**Task statement:** Every line containing "nbsp" should be identified and copied from the data below.

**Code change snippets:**
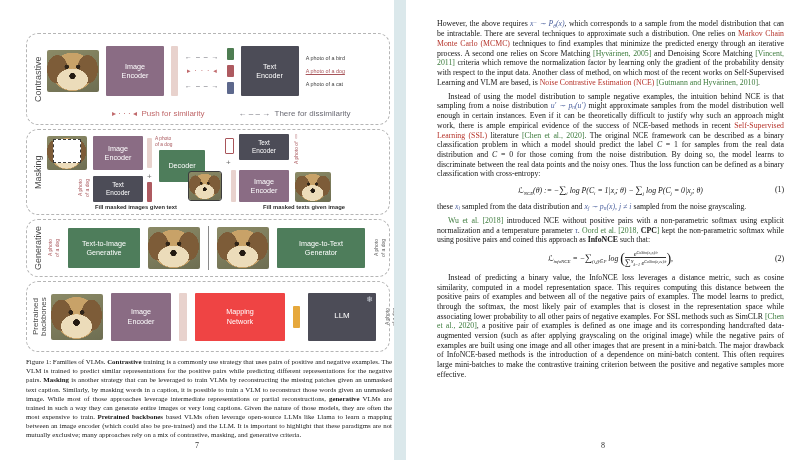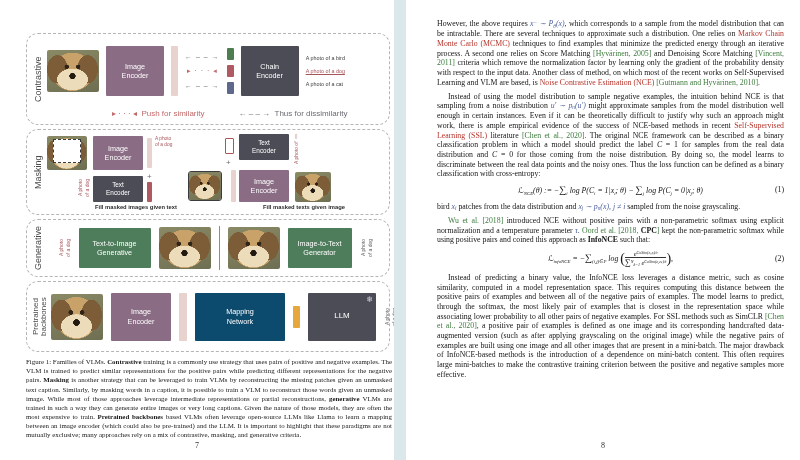--- a/index.html
+++ b/index.html
@@ -101,7 +101,7 @@
             <div class="bar maroon" style="width:7px;height:12px;"></div>
             <div class="bar blue" style="width:7px;height:12px;"></div>
           </div>
-          <div class="box darkbox" style="width:58px;height:50px;">Chain
+          <div class="box darkbox" style="width:58px;height:50px;">Text
 Encoder</div>
           <div style="display:flex;flex-direction:column;gap:7px;font:5.4px 'Liberation Sans',sans-serif;">
             <div style="color:#3e3e3e;">A photo of a bird</div>

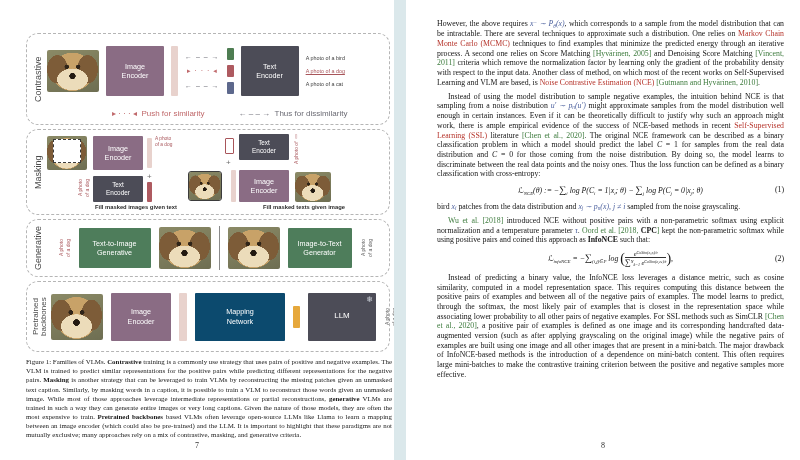--- a/index.html
+++ b/index.html
@@ -111,7 +111,7 @@
         </div>
         <div class="legend">
           <span class="sim"><span>▸ · · · ◂</span>&nbsp;&nbsp;<span>Push for similarity</span></span>
-          <span class="dis"><span>← – – →</span>&nbsp;&nbsp;<span>Thus for dissimilarity</span></span>
+          <span class="dis"><span>← – – →</span>&nbsp;&nbsp;<span>There for dissimilarity</span></span>
         </div>
       </div>
     </div>

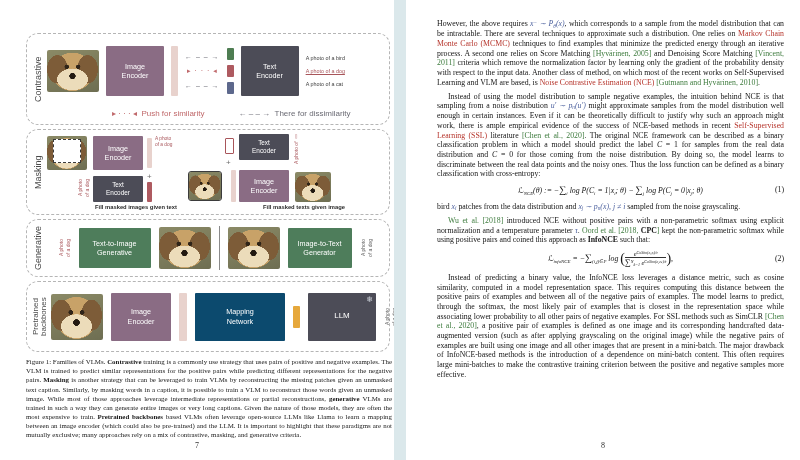--- a/index.html
+++ b/index.html
@@ -133,6 +133,7 @@
 Encoder</div>
           <div class="plus" style="position:absolute;left:100px;top:38px;">+</div>
           <div class="bar maroon" style="position:absolute;left:100px;top:48px;width:5px;height:20px;"></div>
+          <div class="box greenbox" style="position:absolute;left:112px;top:16px;width:46px;height:32px;">Decoder</div>
           <div class="dog outlined" style="position:absolute;left:142px;top:38px;width:32px;height:28px;"></div>
           <div class="subcap">Fill masked images given text</div>
         </div>

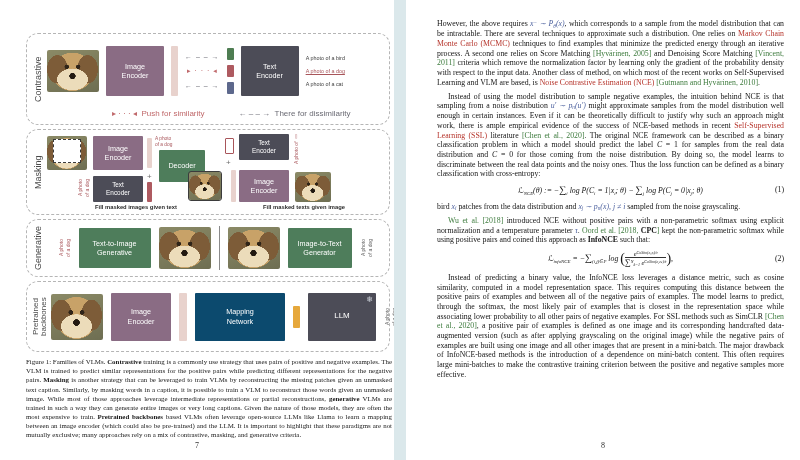--- a/index.html
+++ b/index.html
@@ -203,7 +203,7 @@
         <span><span>ℒ</span><span class="sub">NCE</span><span>(θ) := −</span><span class="sum">∑</span><span class="sub">i</span><span> log P(C</span><span class="sub">i</span><span> = 1|x</span><span class="sub">i</span><span>; θ) − </span><span class="sum">∑</span><span class="sub">j</span><span> log P(C</span><span class="sub">j</span><span> = 0|x</span><span class="sub">j</span><span>; θ)</span></span>
         <span class="eqnum">(1)</span>
       </div>
-      <p><span>bird </span><span class="m">x</span><span class="msub">i</span><span> patches from the data distribution and </span><span class="m">x</span><span class="msub">j</span><span class="m"> ∼ p</span><span class="msub">n</span><span class="m">(x), j ≠ i</span><span> sampled from the noise grayscaling.</span></p>
+      <p><span>these </span><span class="m">x</span><span class="msub">i</span><span> patches from the data distribution and </span><span class="m">x</span><span class="msub">j</span><span class="m"> ∼ p</span><span class="msub">n</span><span class="m">(x), j ≠ i</span><span> sampled from the noise grayscaling.</span></p>
       <p class="space indent"><span class="green">Wu et al. [2018]</span><span> introduced NCE without positive pairs with a non-parametric softmax using explicit normalization and a temperature parameter </span><span class="m">τ</span><span>. </span><span class="green">Oord et al. [2018, </span><span class="b">CPC</span><span class="green">]</span><span> kept the non-parametric softmax while using positive pairs and coined this approach as </span><span class="b">InfoNCE</span><span> such that:</span></p>
       <div class="eq">
         <span><span>ℒ</span><span class="sub">infoNCE</span><span> = −</span><span class="sum">∑</span><span class="sub">(i,j)∈P</span><span> log </span></span><span class="bigp">(</span><span class="frac">

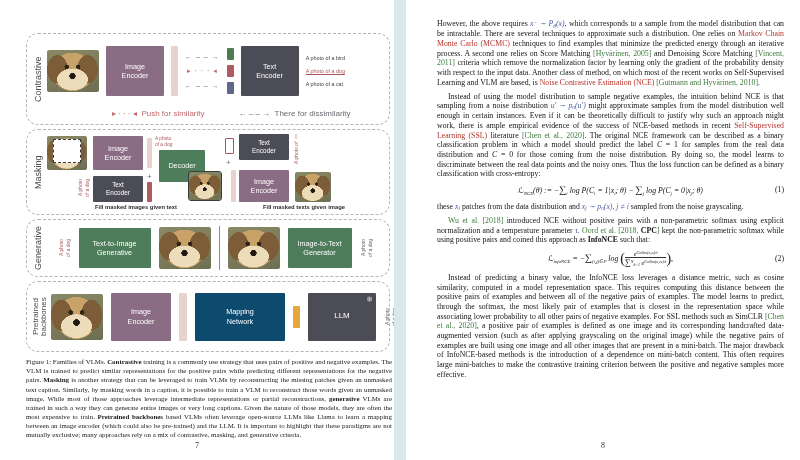--- a/index.html
+++ b/index.html
@@ -203,7 +203,7 @@
         <span><span>ℒ</span><span class="sub">NCE</span><span>(θ) := −</span><span class="sum">∑</span><span class="sub">i</span><span> log P(C</span><span class="sub">i</span><span> = 1|x</span><span class="sub">i</span><span>; θ) − </span><span class="sum">∑</span><span class="sub">j</span><span> log P(C</span><span class="sub">j</span><span> = 0|x</span><span class="sub">j</span><span>; θ)</span></span>
         <span class="eqnum">(1)</span>
       </div>
-      <p><span>these </span><span class="m">x</span><span class="msub">i</span><span> patches from the data distribution and </span><span class="m">x</span><span class="msub">j</span><span class="m"> ∼ p</span><span class="msub">n</span><span class="m">(x), j ≠ i</span><span> sampled from the noise grayscaling.</span></p>
+      <p><span>these </span><span class="m">x</span><span class="msub">i</span><span> sampled from the data distribution and </span><span class="m">x</span><span class="msub">j</span><span class="m"> ∼ p</span><span class="msub">n</span><span class="m">(x), j ≠ i</span><span> sampled from the noise grayscaling.</span></p>
       <p class="space indent"><span class="green">Wu et al. [2018]</span><span> introduced NCE without positive pairs with a non-parametric softmax using explicit normalization and a temperature parameter </span><span class="m">τ</span><span>. </span><span class="green">Oord et al. [2018, </span><span class="b">CPC</span><span class="green">]</span><span> kept the non-parametric softmax while using positive pairs and coined this approach as </span><span class="b">InfoNCE</span><span> such that:</span></p>
       <div class="eq">
         <span><span>ℒ</span><span class="sub">infoNCE</span><span> = −</span><span class="sum">∑</span><span class="sub">(i,j)∈P</span><span> log </span></span><span class="bigp">(</span><span class="frac">

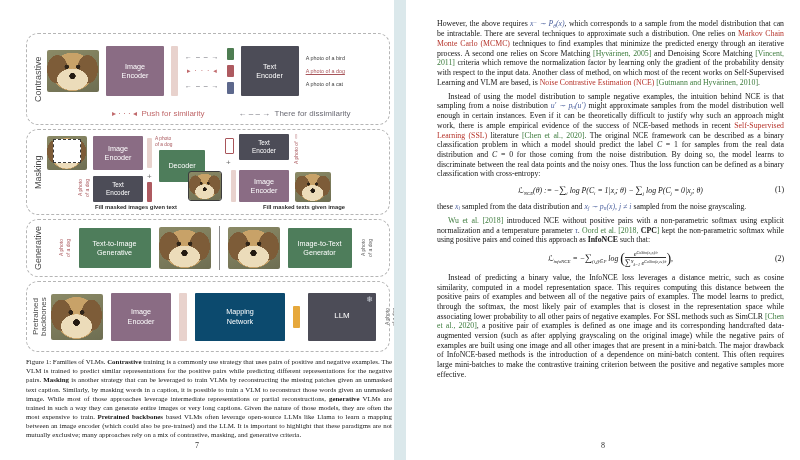--- a/index.html
+++ b/index.html
@@ -163,7 +163,7 @@
         <div class="dog" style="width:52px;height:42px;"></div>
         <div style="width:1px;height:44px;background:#8a8a8a;"></div>
         <div class="dog" style="width:52px;height:42px;"></div>
-        <div class="box greenbox" style="width:64px;height:40px;">Image-to-Text
+        <div class="box greenbox" style="width:88px;height:40px;">Image-to-Text
 Generator</div>
         <div class="vtext vt-gray" style="height:40px;">A photo
 of a dog</div>

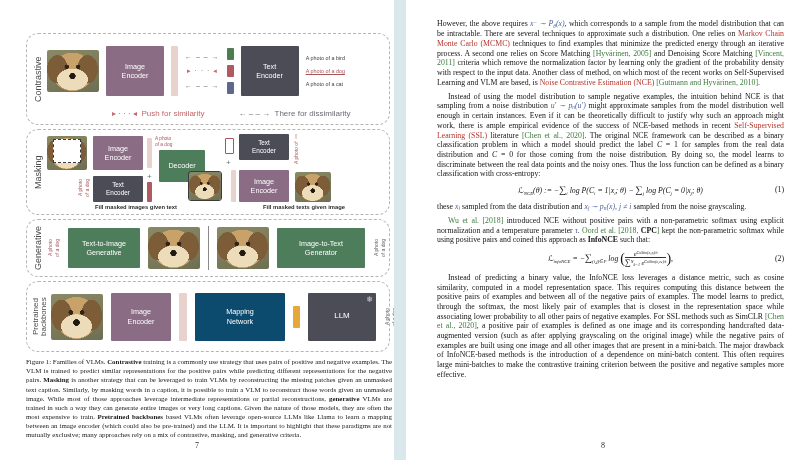--- a/index.html
+++ b/index.html
@@ -21,7 +21,7 @@
   .box{display:flex;align-items:center;justify-content:center;text-align:center;color:#fff;
        font:7.2px "Liberation Sans",sans-serif;line-height:1.3;white-space:pre-line;border-radius:1px;}
   .purple{background:#8a6c84;} .darkbox{background:#4c4c57;} .greenbox{background:#4e7d5b;}
-  .orangebox{background:#0c4a6e;}
+  .orangebox{background:#ef4444;}
   .bar{border-radius:1px;}
   .bar.pink{background:#e8d2cd;} .bar.green{background:#4e7d52;} .bar.maroon{background:#ae5a60;}
   .bar.blue{background:#5d688c;} .bar.orangeb{background:#e6a83c;}

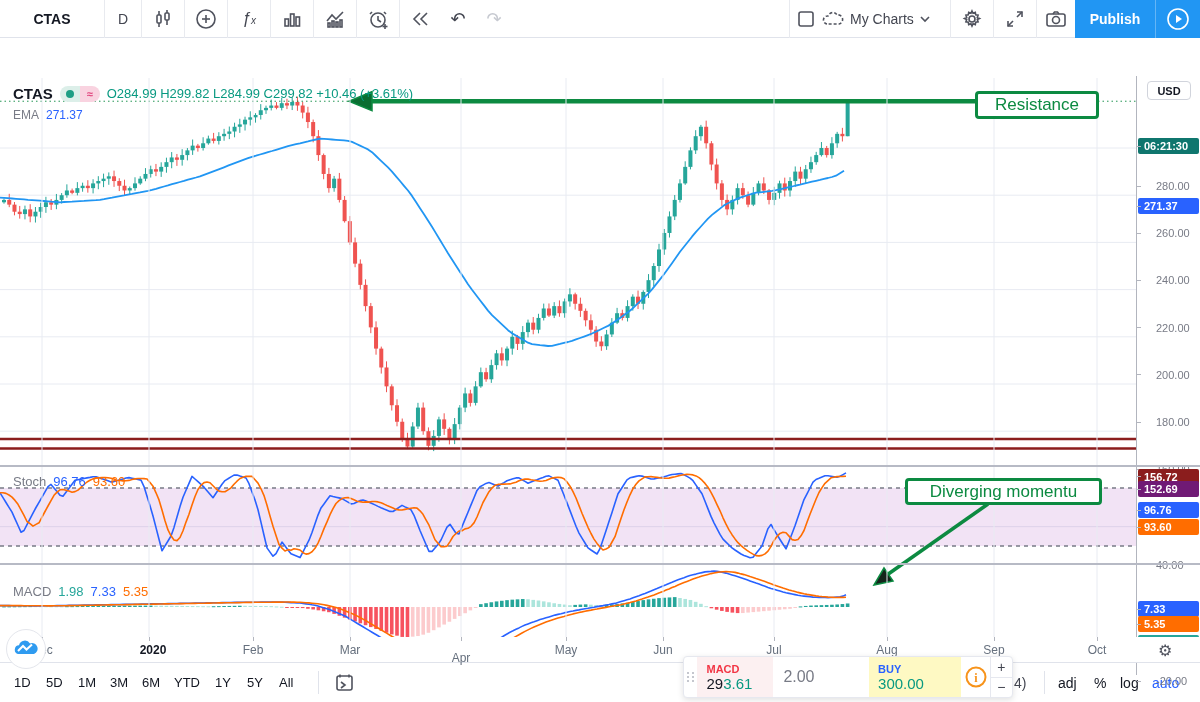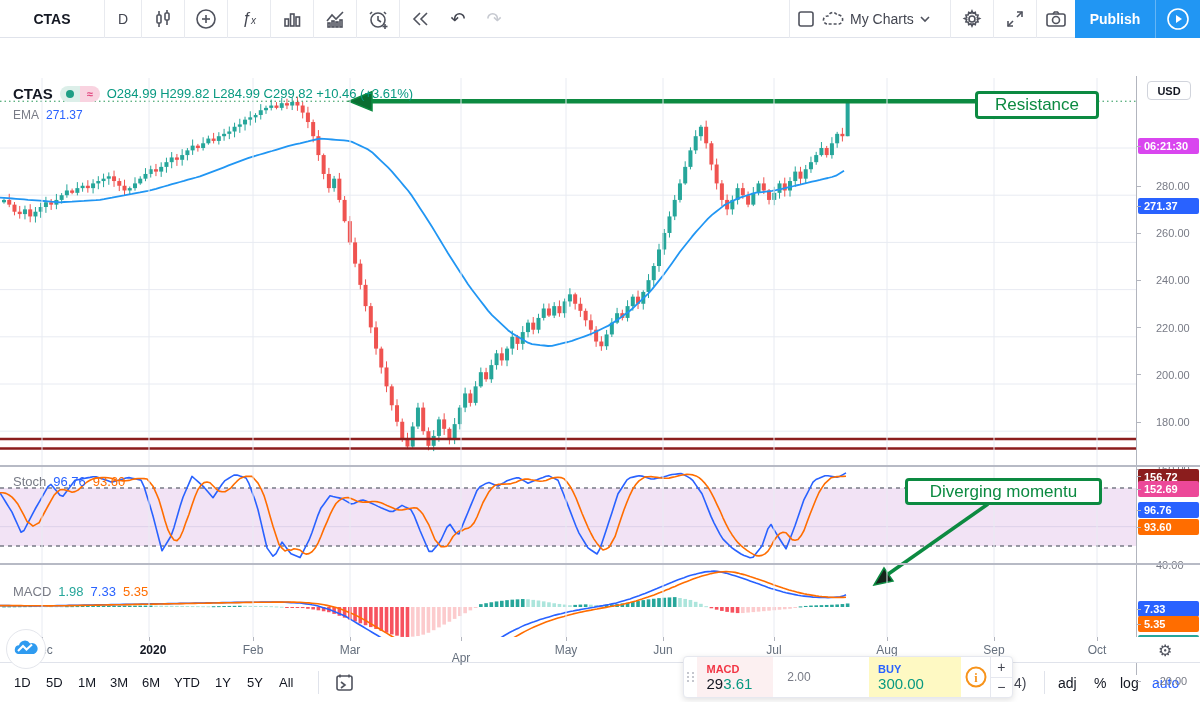--- a/index.html
+++ b/index.html
@@ -775,7 +775,7 @@
 
     <div id="axis-strip">
       <div id="usd-btn">USD</div>
-    <div class="axis-badge" style="top: 70px; background: #d946ef;">06:21:30</div>
+    <div class="axis-badge" style="top: 70px; background: #0f766e;">06:21:30</div>
         <div class="axis-tick" style="top: 69.5px;"></div>
         <div class="axis-lbl" style="top: 110px;">280.00</div>
         <div class="axis-tick" style="top: 109.5px;"></div>

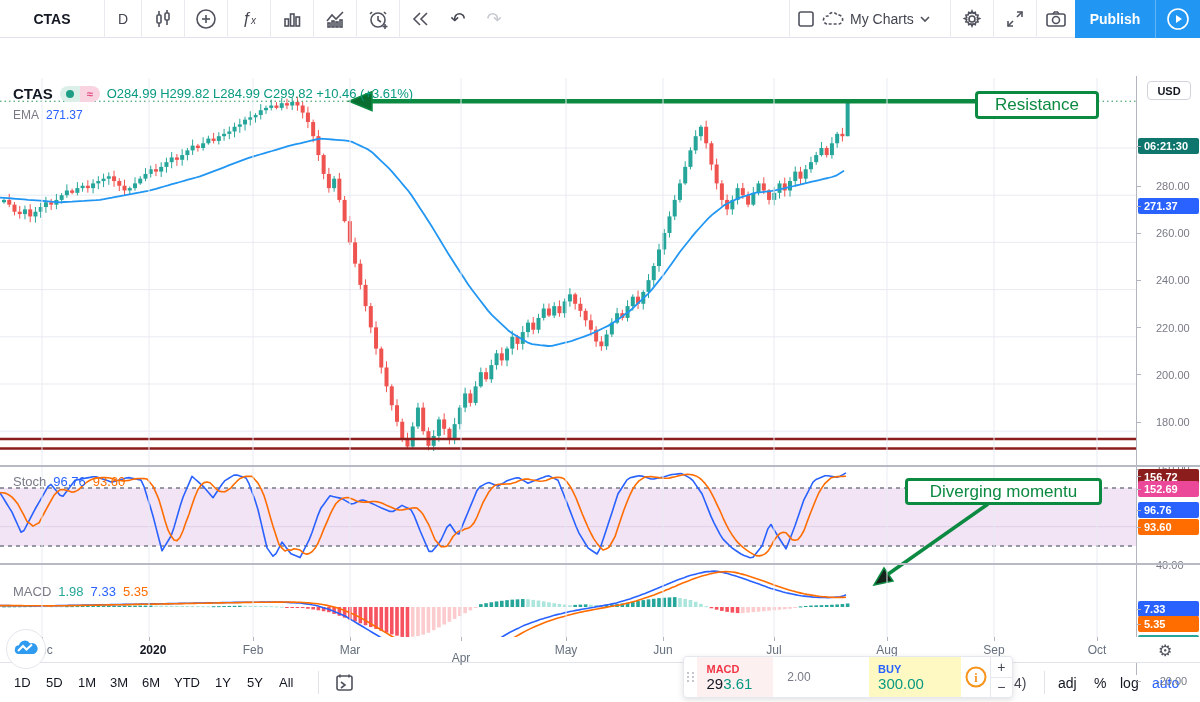--- a/index.html
+++ b/index.html
@@ -795,7 +795,7 @@
         <div class="axis-tick" style="top: 129.867px;"></div>
         <div class="axis-badge" style="top: 400.941px; background: rgb(139, 29, 29);">156.72</div>
         <div class="axis-tick" style="top: 400.441px;"></div>
-        <div class="axis-badge" style="top: 413.452px; background: #ec4899;">152.69</div>
+        <div class="axis-badge" style="top: 413.452px; background: #701a75;">152.69</div>
         <div class="axis-tick" style="top: 412.952px;"></div>
         <div class="axis-badge" style="top: 434px; background: rgb(41, 98, 255);">96.76</div>
         <div class="axis-tick" style="top: 433.5px;"></div>

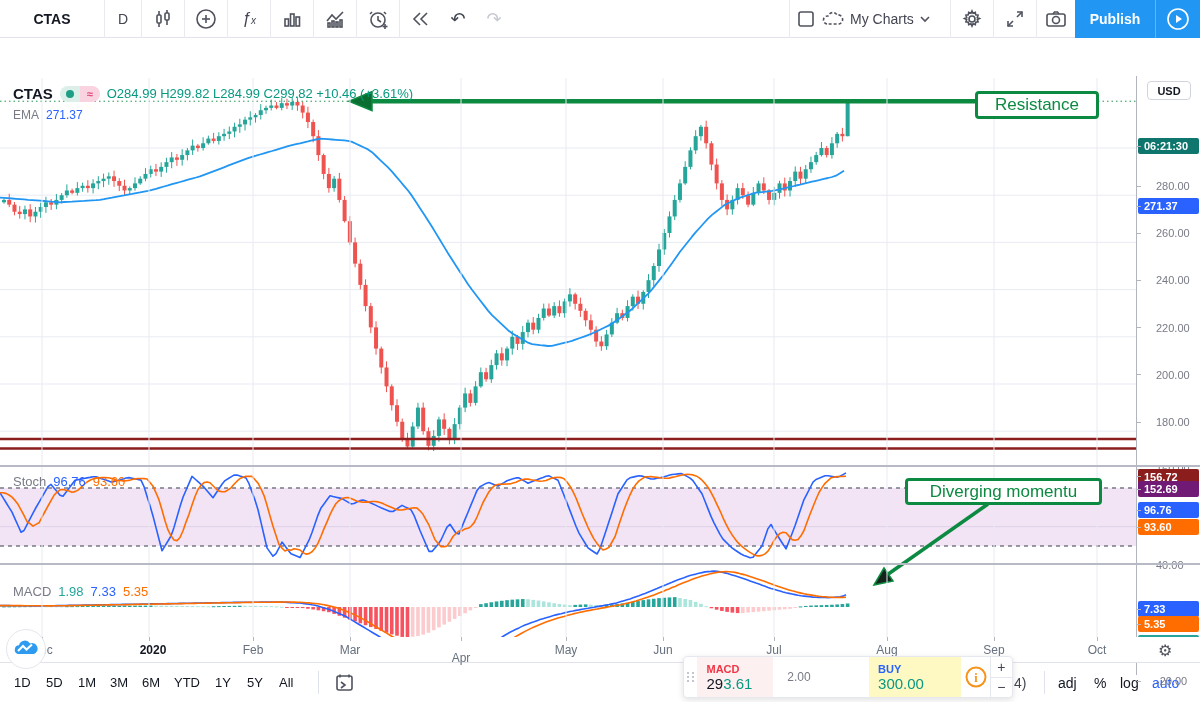--- a/index.html
+++ b/index.html
@@ -64,7 +64,7 @@
   #buy-sec { width:106px; background:#fef9c3;margin-left:44px; }
   .tp-side { font-size:11px; font-weight:bold; }
   .tp-price { font-size:15px; color:#089981; }
-  #spread-sec { width:62px; align-items:center; color:#787B86; font-size:12px; justify-content:center; display:flex; }
+  #spread-sec { width:62px; align-items:center; color:#787B86; font-size:16px; justify-content:center; display:flex; }
   #info-sec { width:34px; display:flex; align-items:center; justify-content:center; }
   #stepper { width:26px; border-left:1px solid #E6E8EF; display:flex; flex-direction:column; }
   #stepper div { flex:1; display:flex; align-items:center; justify-content:center; font-size:14px; color:#434651; }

**Response below:**
           <span class="sim"><span>▸ · · · ◂</span>&nbsp;&nbsp;<span>Push for similarity</span></span>
-          <span class="dis"><span>← – – →</span>&nbsp;&nbsp;<span>Thus for dissimilarity</span></span>
+          <span class="dis"><span>← – – →</span>&nbsp;&nbsp;<span>There for dissimilarity</span></span>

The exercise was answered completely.